• **Items from a data source**
######

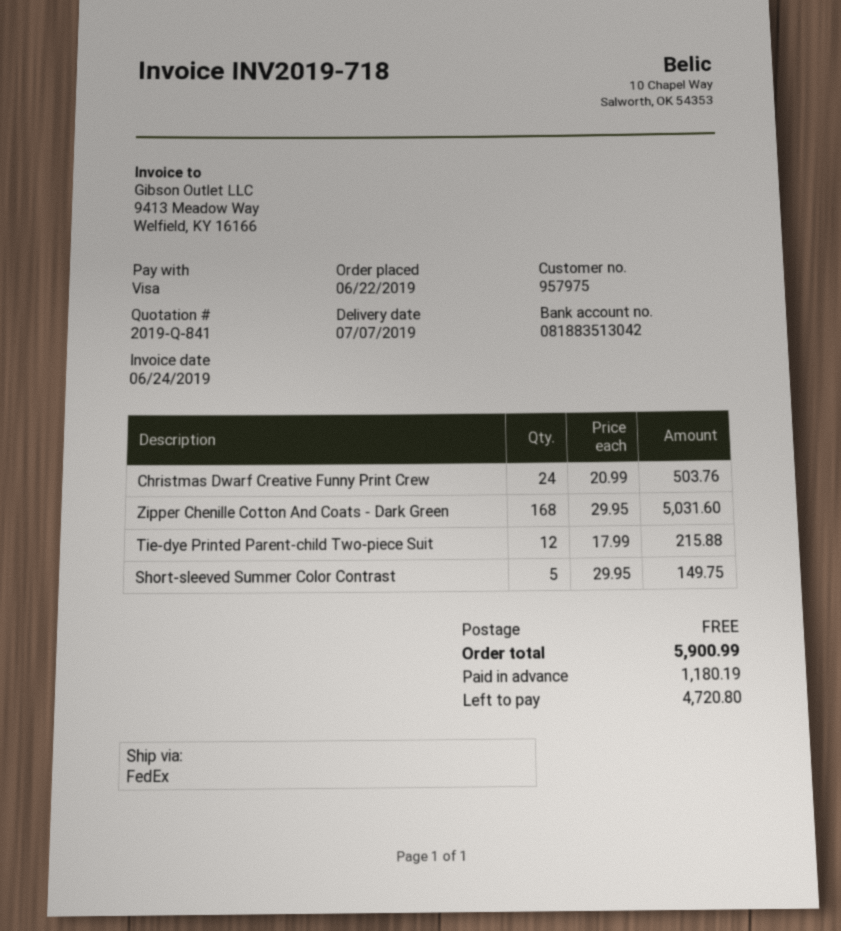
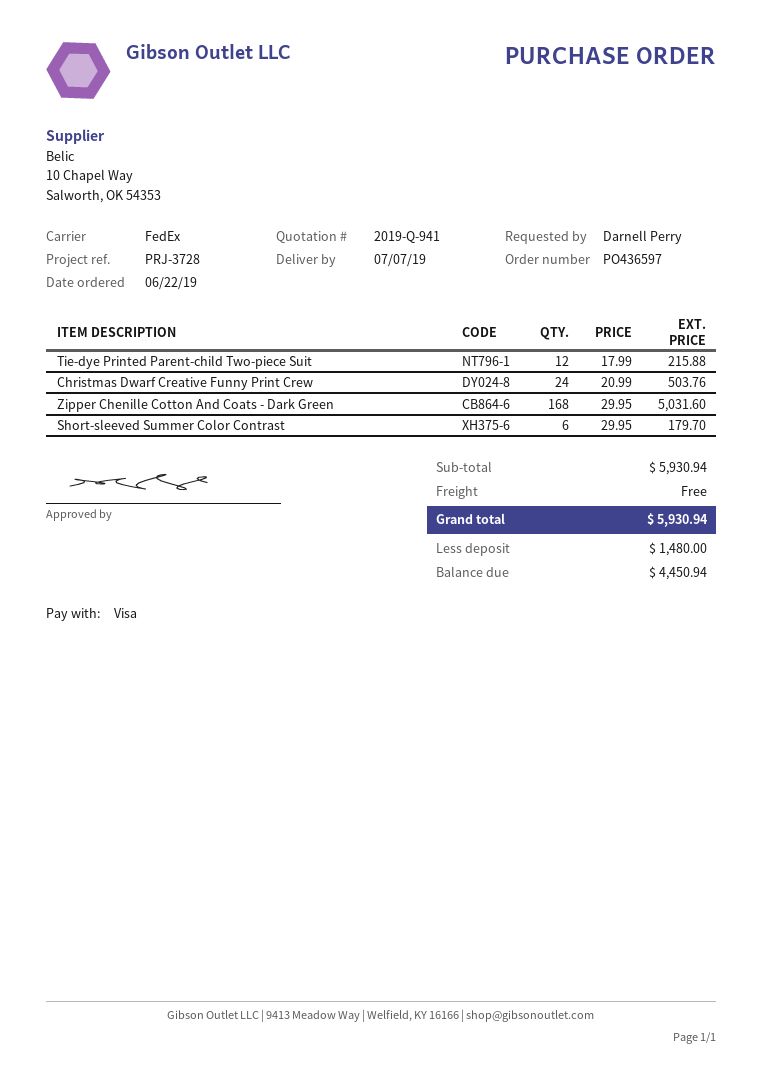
quote number: 2019-Q-841 -> 2019-Q-941
Short-sleeved Summer Color Contrast: 5 x 29.95 = 149.75 -> 6 x 29.95 = 179.70
total: 5900.99 -> 5930.94
deposit: 1180.19 -> 1480.00
balance: 4720.80 -> 4450.94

######

• **What this task involves**
The reply has to reproduce every line above verbatim and contain no pictures.

• **Solution**
quote number: 2019-Q-841 -> 2019-Q-941
Short-sleeved Summer Color Contrast: 5 x 29.95 = 149.75 -> 6 x 29.95 = 179.70
total: 5900.99 -> 5930.94
deposit: 1180.19 -> 1480.00
balance: 4720.80 -> 4450.94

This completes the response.